Transcript
Clay Travis (0:00)
Welcome to today's edition of the Clay Travis and Buck Sexton show podcast. Welcome back in Clay Travis, Buck Sexton Show. Appreciate all of you hanging out with us final hour of the week. Encourage you to go subscribe to the Clay and Buck Podcast network. It has been blowing up in a very good way. You can search out my name, Clay Travis. You can search out Buck Sexton. Buck on his way to Colorado for a speaking engagement. I'll close up shop here. We'll both be back together on Monday. Want to tell you right now we are joined by Anson Freirex, former president at Anheuser Busch co founder, Strive Asset Management. His new book, Last Call for Bud Light, the Fall and Future of America's Favorite Beer. And Anson, I appreciate you joining us here. I would submit that the failed Dylan Mulvaney Bud Light deal, the fact that they sent her the Bud Light cans, him, whatever you want to say right around the March Madness tournament, I believe two years ago, Bud Light sales, you can update me on them, I believe, are still down 40%. Is this the most destructive ad endorsement product relationship that has ever existed in modern American capitalism? Can you think of a worse one or is this the worst?
Anson Freirex (1:24)
I mean, Clay, I think this is the worst one. I mean, maybe you could say that when there was New Coke and New Coke came out in the 1980s and that plummeted, everybody hated New Coke. The good thing about the Coke executive, they actually learned their lesson. They say, hey, we screwed up, we apologize, and they went back to the old formula and Coke's doing fine. But that's one of the big problems here, is that this company lost 30% of its sales two years ago. It lost another 10% of its sales last year with Bud Light. It's still declining this year. And one of the reasons is that still no one's taking accountability for this. I mean, the CEO is still there. There's been no apology. And that's why customers really haven't returned here, which is crazy.
Clay Travis (1:59)
What would you do? Let's pretend that they came to you and they said, okay, Bud Light is your business. You have to in some way make it relevant again for the audience that has abandoned it. Is there anything they could do that would, as you point out, they're continuing to decline down 40%. Is the brand dead no matter what, or is there a way to bring it back to life?
Anson Freirex (2:20)
No, I mean, I actually think there's a way to bring this back to life. And I get into this in my book, last Call for Bud Light, which you mentioned about. But I think one of the fundamental problems is that this company, Anheuser Busch, it's no longer American owned.
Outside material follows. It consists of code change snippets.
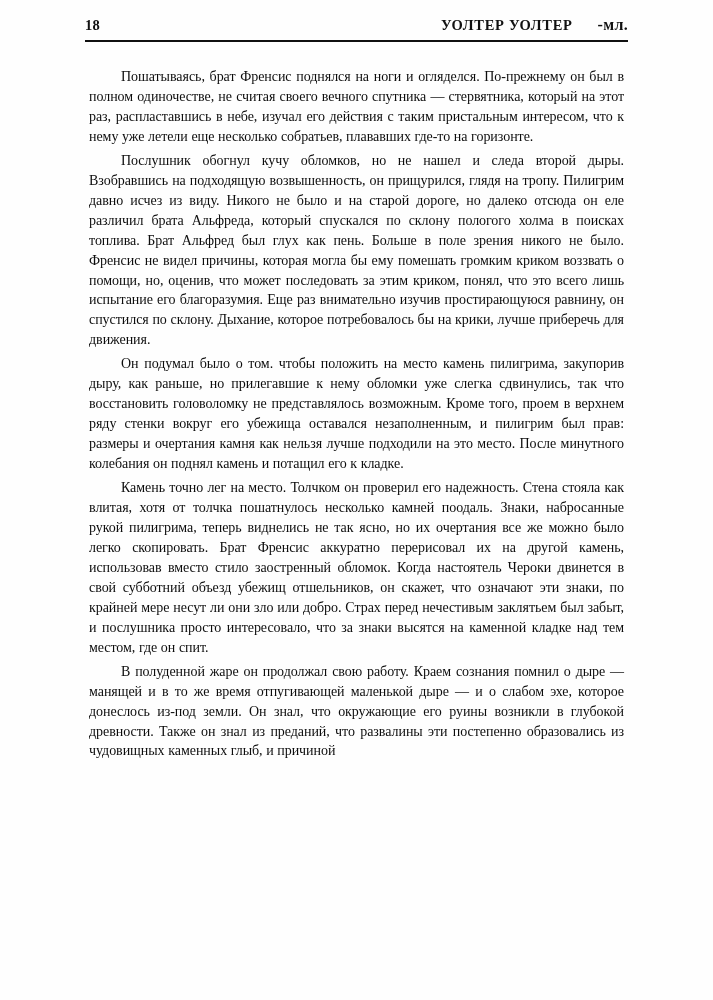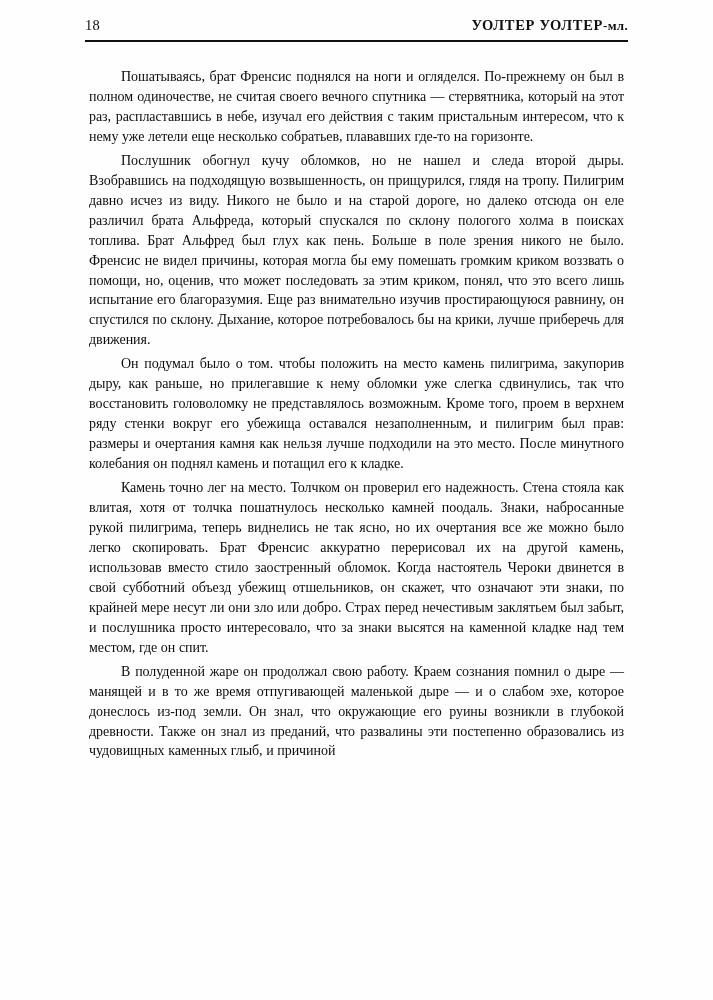"18" .folio { font-weight: 400 -> 700 }
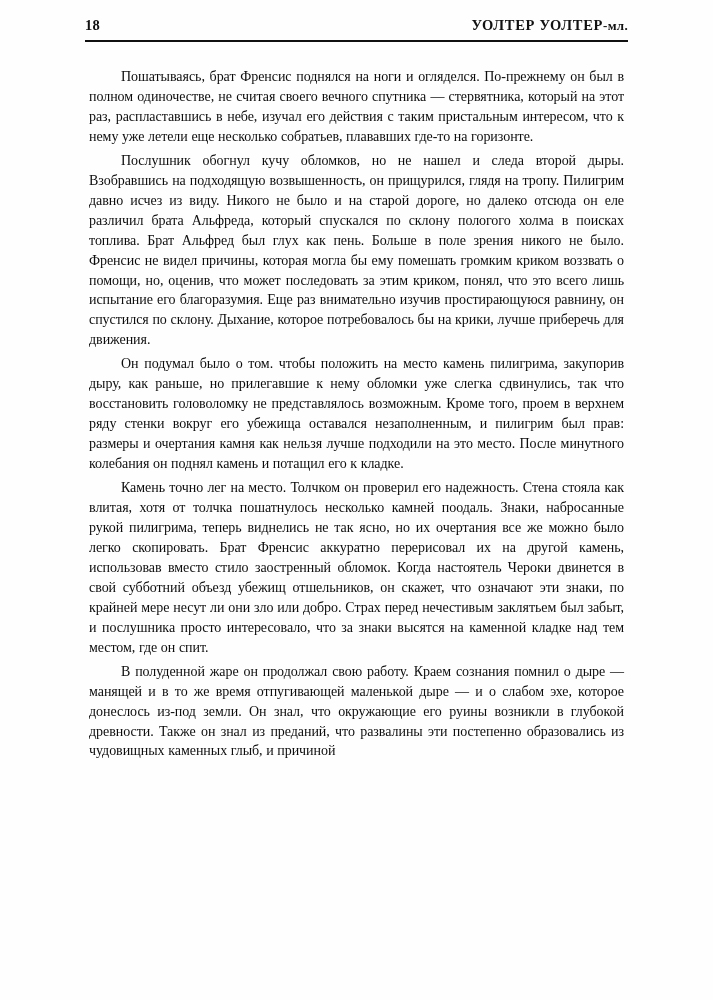"-мл." .author-line .suffix { font-size: 13px -> 16px; margin-left: none -> 25px }
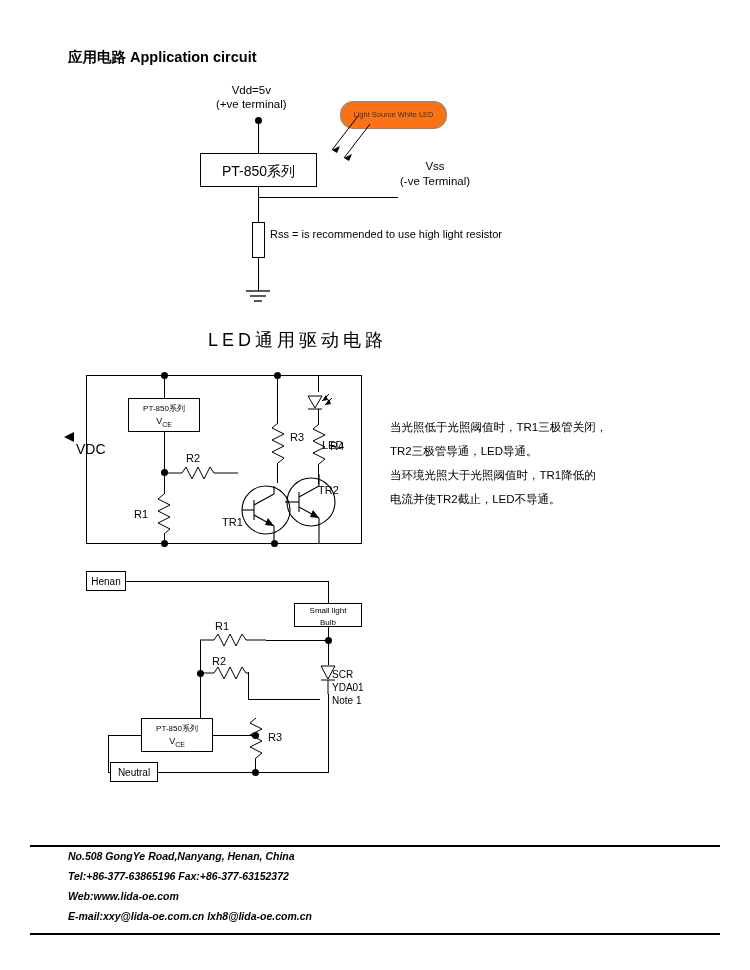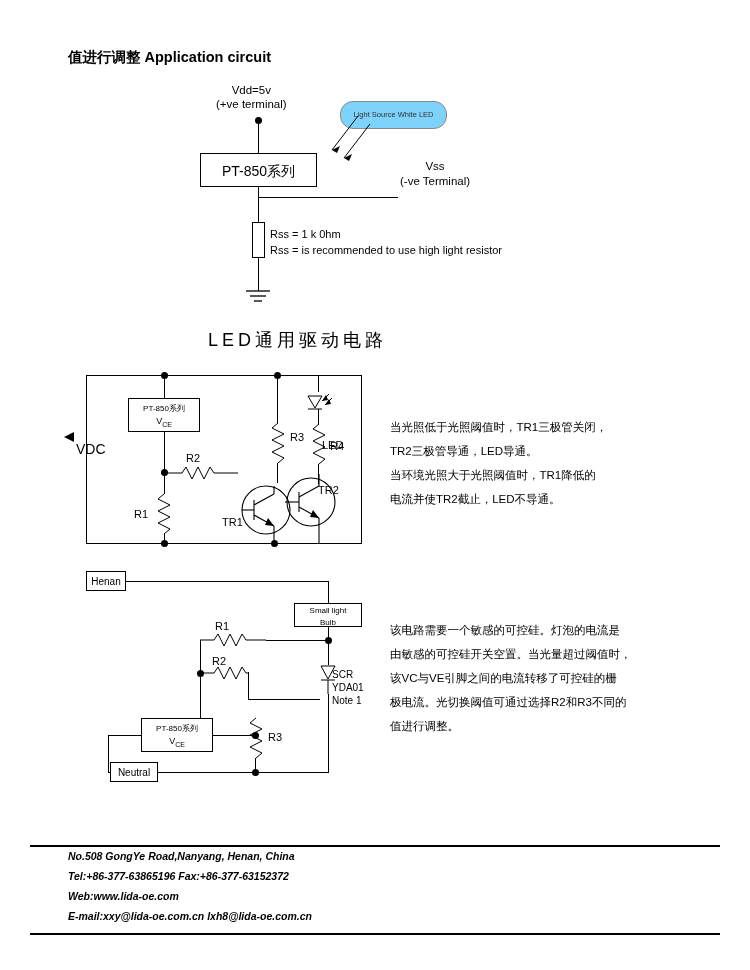"值进行调整 Application circuit" div.abs { text: 值进行调整 -> 应用电路 }
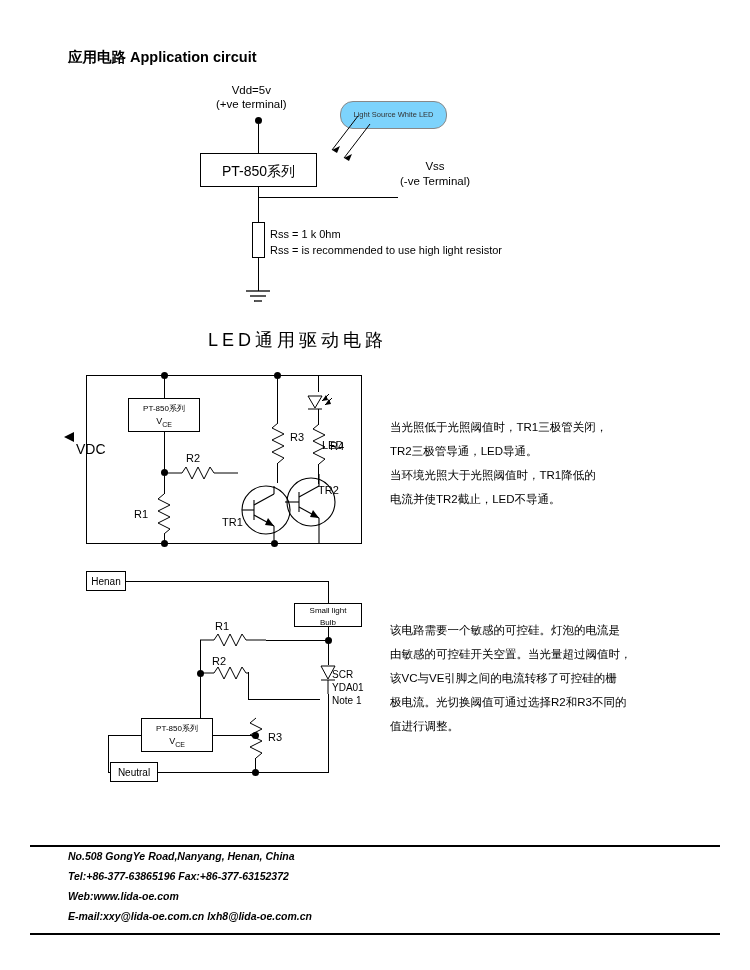"Light Source White LED" #led-bubble { background: #7dd3fc -> #f97316 }
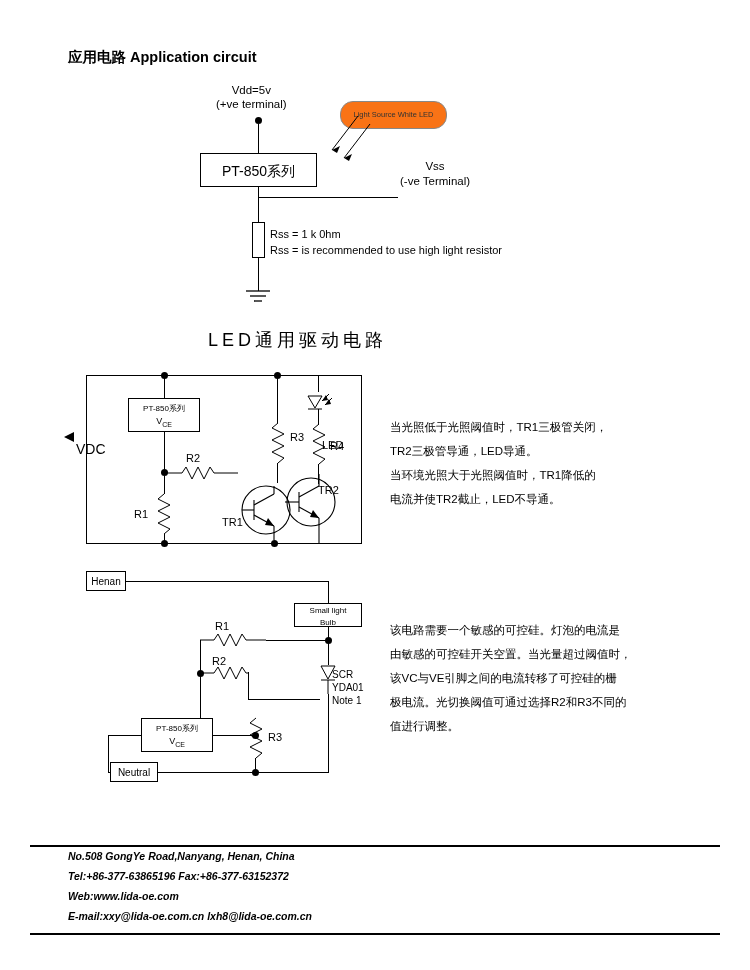"Rss = 1 k 0hm" div { html: <div>Rss = 1 k 0hm</div> -> none }
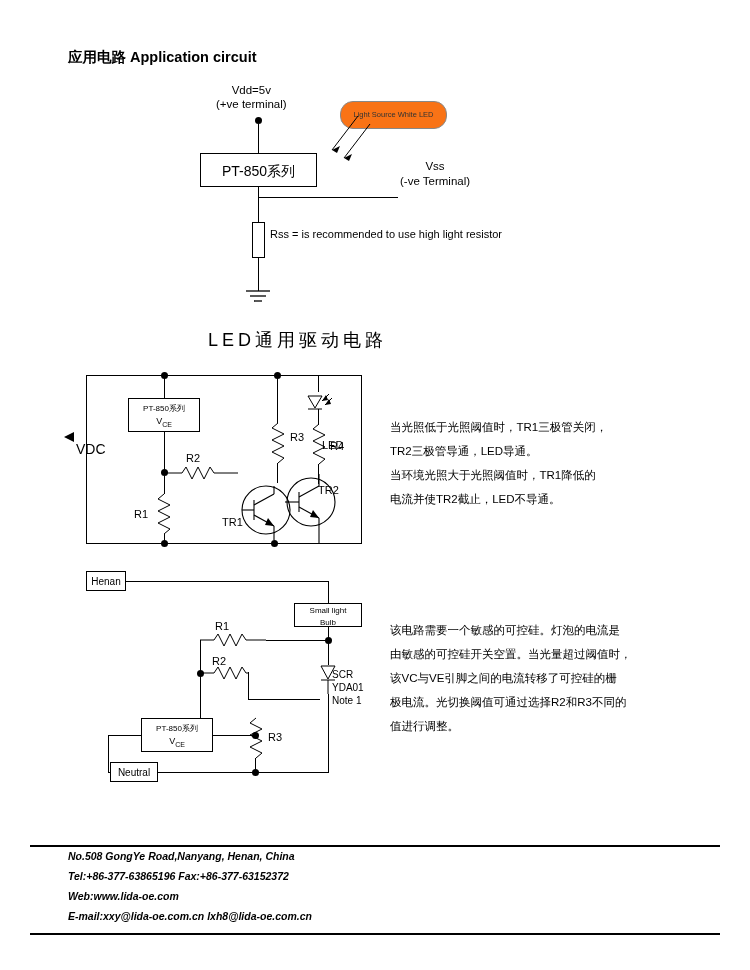"该电路需要一个敏感的可控硅。灯泡的电流是" div.para { html: <div>该电路需要一个敏感的可控硅。灯泡的电流是 由敏感的可控硅开关空置。当光量超过阈值时， 该VC与VE引脚之间的电流转移了可控硅的栅 极电流。光切换阈值可通过选择R2和R3不同的 值进行调整。</div> -> none }
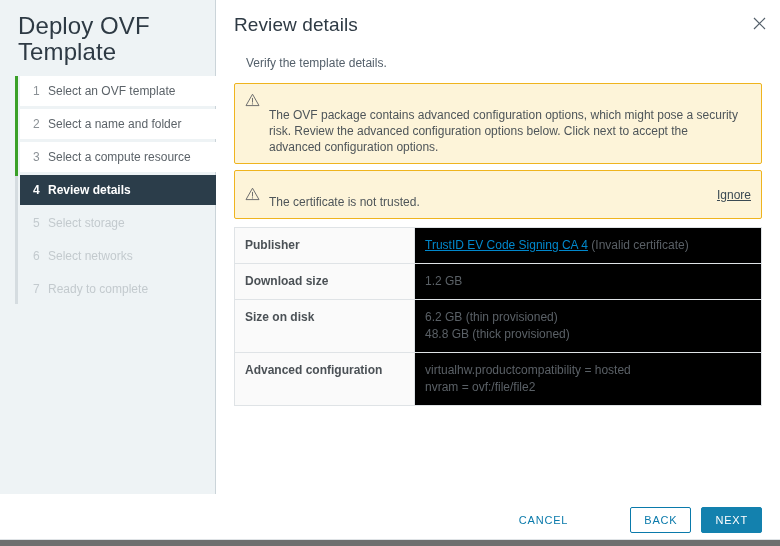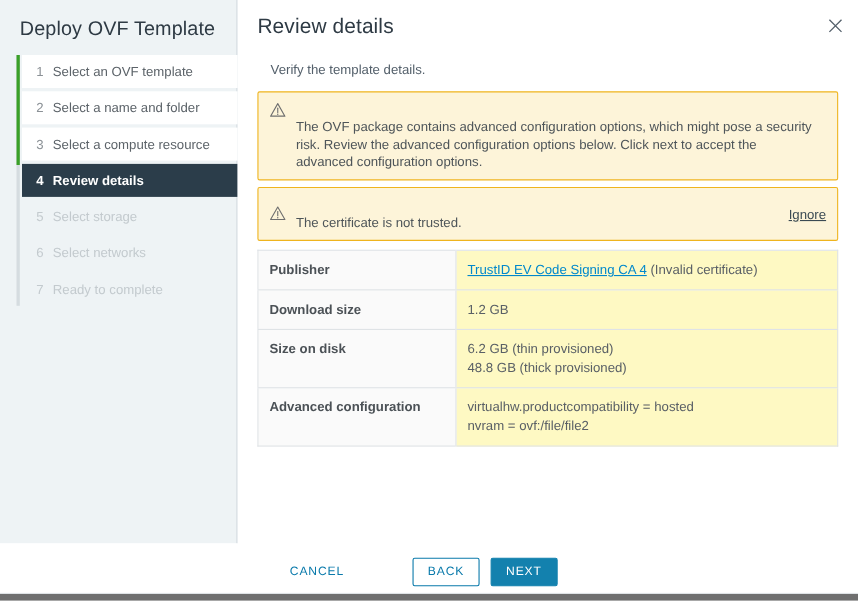"Deploy OVF Template" .sidebar-title { font-size: 18px -> 24px }
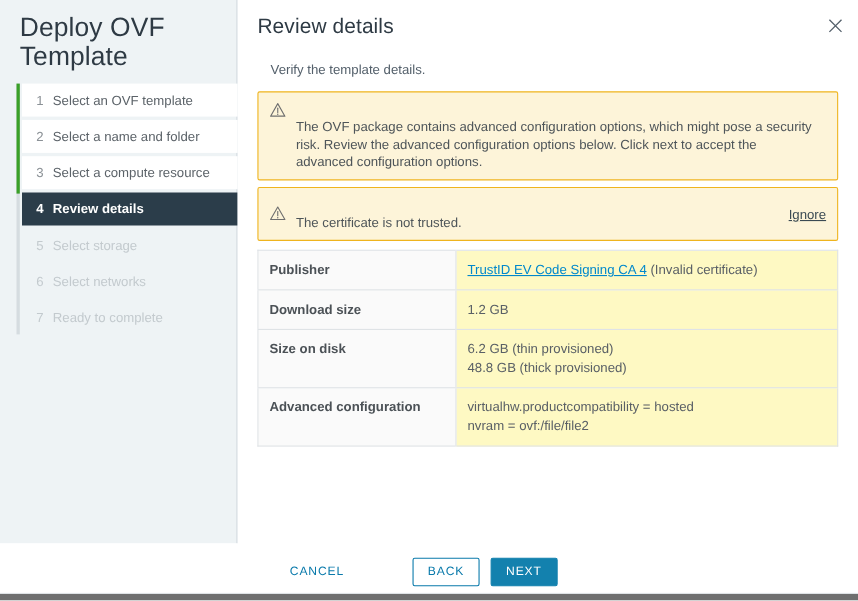"TrustID EV Code Signing CA" .details-table td.val { background: #fef9c3 -> #000000 }
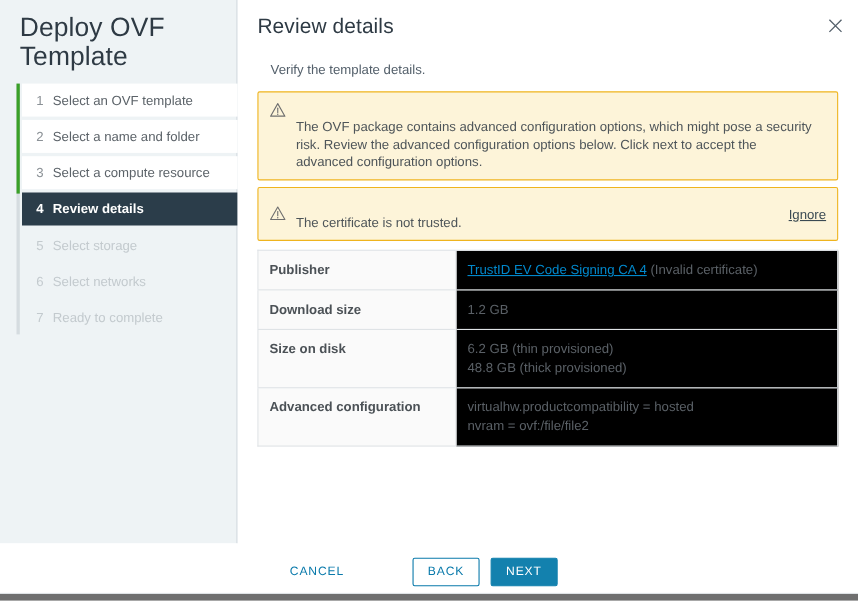"CANCEL" .footer { justify-content: center -> flex-end; padding-right: 34px -> 18px }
It was actually purchased by a European company called InBev about 15 years ago. And then lots of mistakes were made over that time period. The InBev company moved the corporate headquarters from kind of St. Louis to New York City, brought in a lot of foreign executives that really didn't understand the US Consumer. They adopted a lot of device apology policies of esg. And so a lot of those problems happen. I think a lot of those go away if they actually sell Anheuser Busch here in the U.S. back to U.S. citizens. I mean, sell it to Warren Buffett and Berkshire Hathaway. Sell it to a consortium of firms I know Blackstone and. And Steve Schwarzman's group. Sell it to one of those. I think the first thing they can do, which I think would be good for this. This European business that hasn't been able to really understand the US and it'd be good for the business here, they could focus more here in the US they could bring in American executives. They could bring back, I don't know, a lot of the commercials that we all love. I think even most importantly is that they could tell their customers that we were sorry we screwed up. And that was this old regime. We got rid of it, and now we're moving forward with kind of American regime, American values focused on our customer. We're not going to get involved in any political silliness that we got involved with over the last couple of years. I think that's the first step.